インド準備銀、1年ぶりに政策金利を据え置き

(インド)

ムンバイ発

2019年12月17日

インド準備銀行(RBI、中央銀行)は12月5日、金融政策決定会合(MPC)を開催し、政策金利(レポレート)を5.15%に据え置くことを決定した。金融スタンスは引き続き「緩和的(accommodative)」を維持したが、金利の据え置きは6会合(約1年)ぶり。景気回復を促進するため、ほぼ全てのエコノミストやマスコミがさらなる利下げを予想していた中での今回の据え置き決定は、市場で驚きをもって受け止められている。また、2019年度(2019年4月~2020年3月)のGDP成長率の見通しも6.1%から5.0%に下方修正された。なお、今回の決定は全会一致だった。

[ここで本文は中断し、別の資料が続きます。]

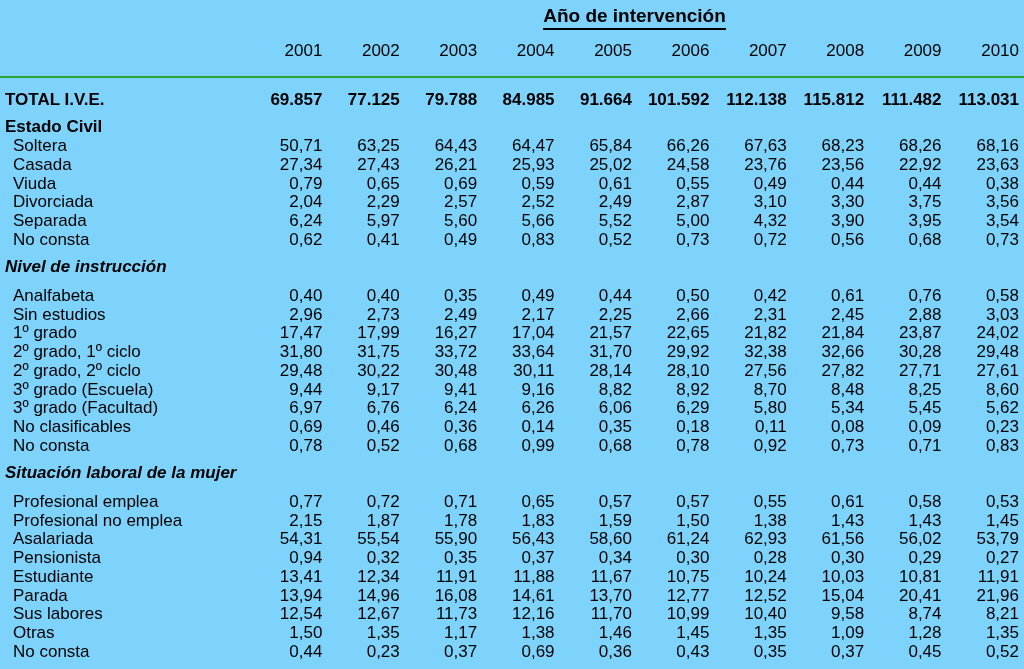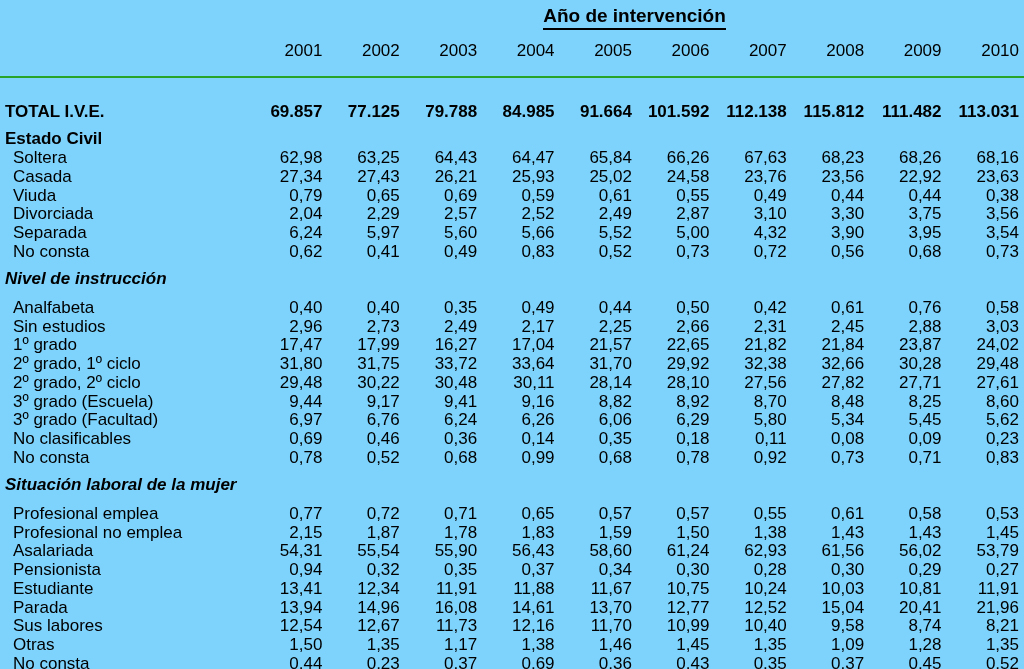"TOTAL I.V.E." tbody.total td { padding-top: 25px -> 13px }
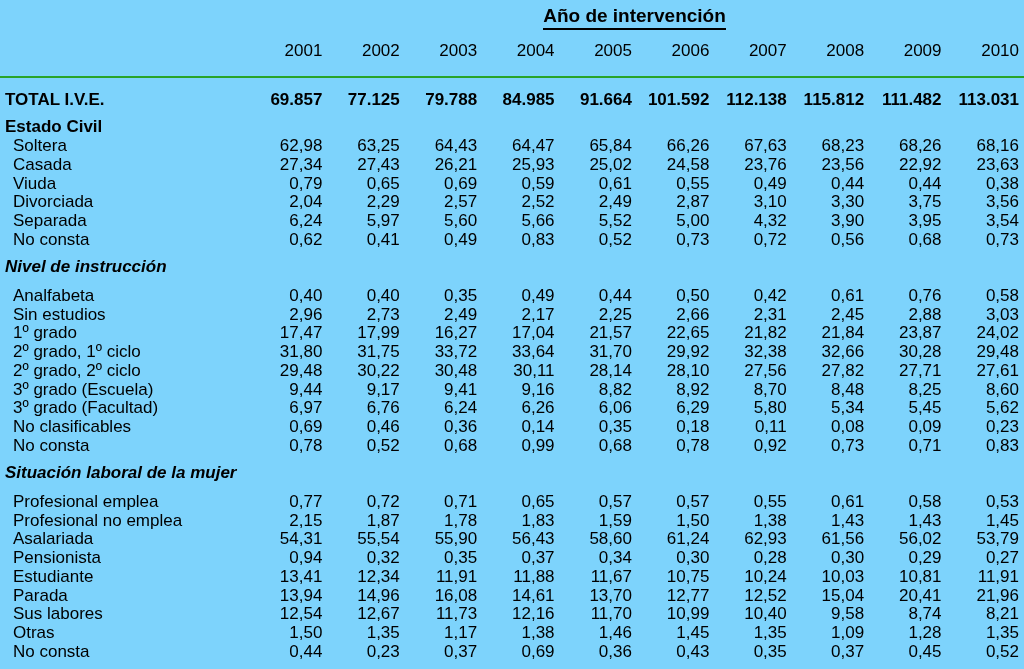"62,98" td.num { text: 62,98 -> 50,71 }
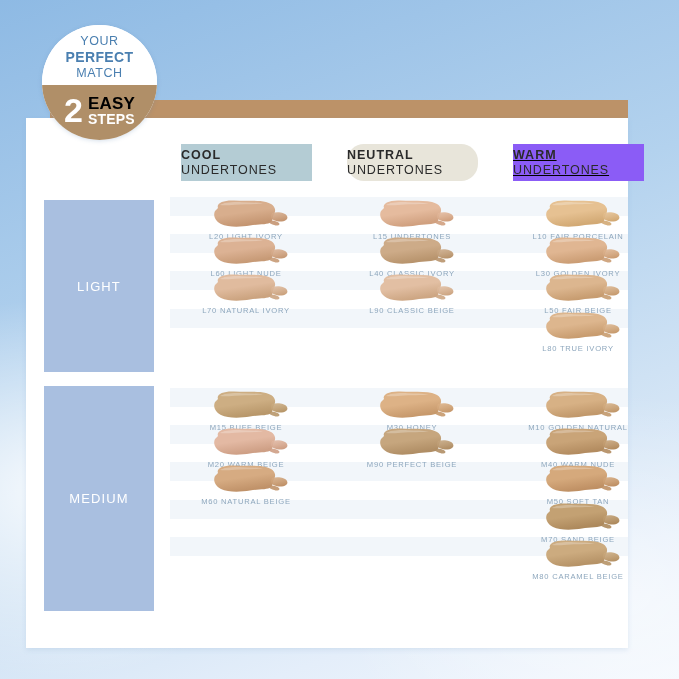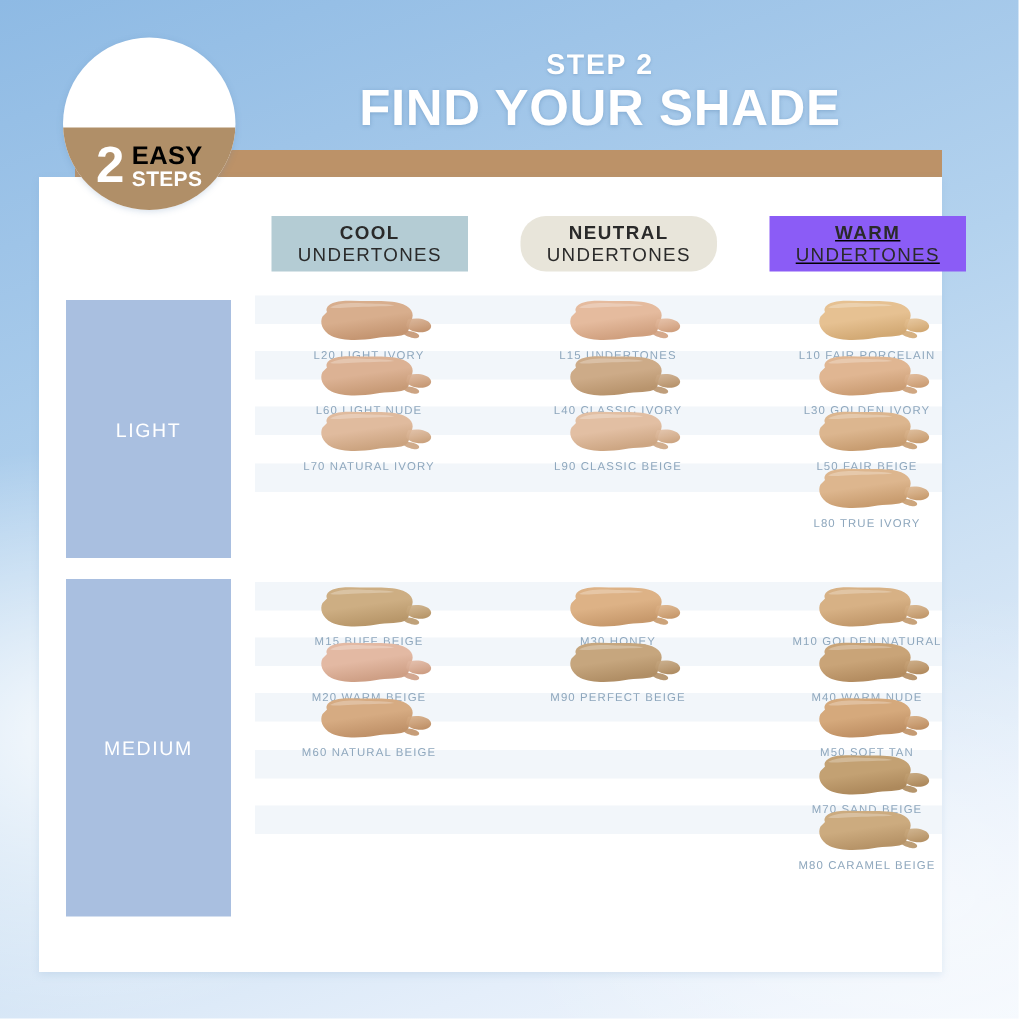"YOUR" div.badge-top { html: none -> <div> <div>YOUR</div> <div>PERFECT</div> <div>MATCH</div> </div> }
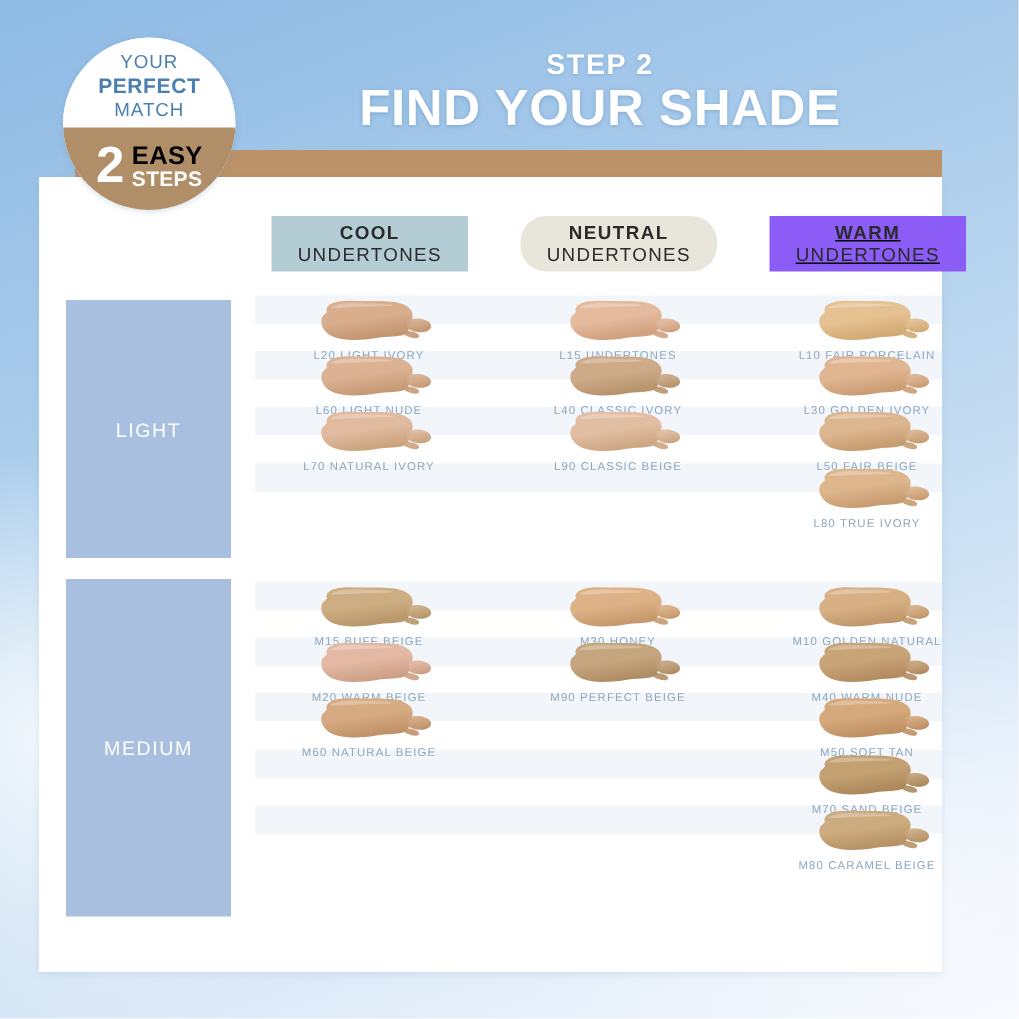"STEP 2" div.header { html: <div> <div>STEP 2</div> <div>FIND YOUR SHADE</div> </div> -> none }
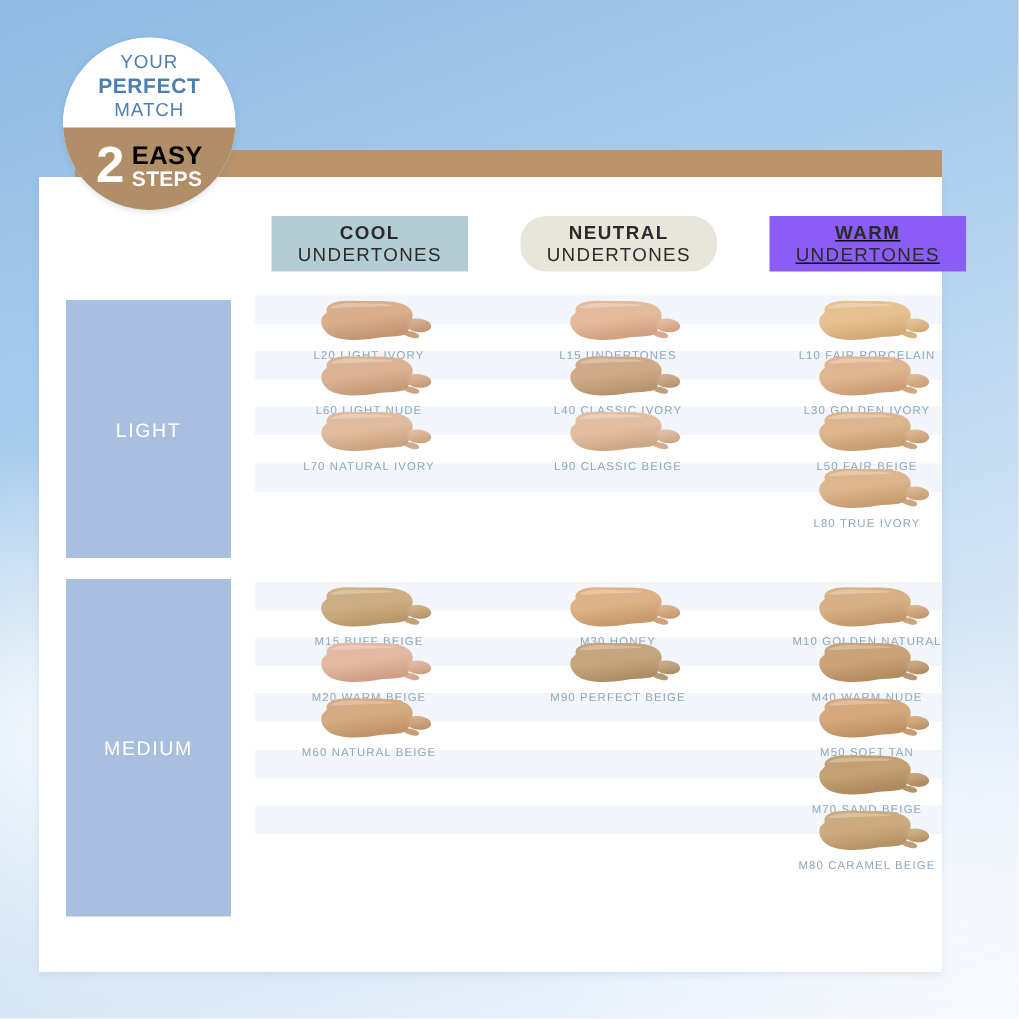"COOL" .col-head { align-items: center -> flex-start }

RBIのレポート外部サイトへ、新しいウィンドウで開きますは「MPCは将来的なアクションに対する金融政策の余地(=利下げ)を認識しているが、インフレの動向に鑑みれば、いったん(利下げを)保留すべきと考えた」と述べている。一方で、「インフレ率が目標値に収まっているうちは、成長回復のために必要とされる限り、『緩和的』なスタンスを保持し続ける」と強調している。

事前の予想に反した今回の据え置き決定の要因としては、RBIのインフレ率目標(4%±2%)に対して、特に長雨の影響で著しく上昇した野菜価格など、足元の消費者物価指数(CPI)が目標の範囲内とはいえ想定以上に上昇していることが挙げられた。これに伴い、2019年度下半期(2019年10月~2020年3月)のCPI平均上昇率も前回10月時点の予測値3.5%~3.7%から、今回4.7%~5.1%に引き上げられた。

なお、同レポートでは、継続的な景気減速と実体経済における需給ギャップに言及しているが、2020年度上半期(2020年4~9月)にはCPI上昇率が3.8%~4.0%になると予測している。この予測の背景には、2019年2月以降の政府とRBIによる金融政策の効果が徐々に浸透しつつある点を要因として挙げている。しかし、12月10日にインド自動車工業会(SIAM)が発表した11月の国内新車販売台数は前年同月比で減少して、13カ月連続の減少となっており、インド経済の回復には時間がかかる見込みだ。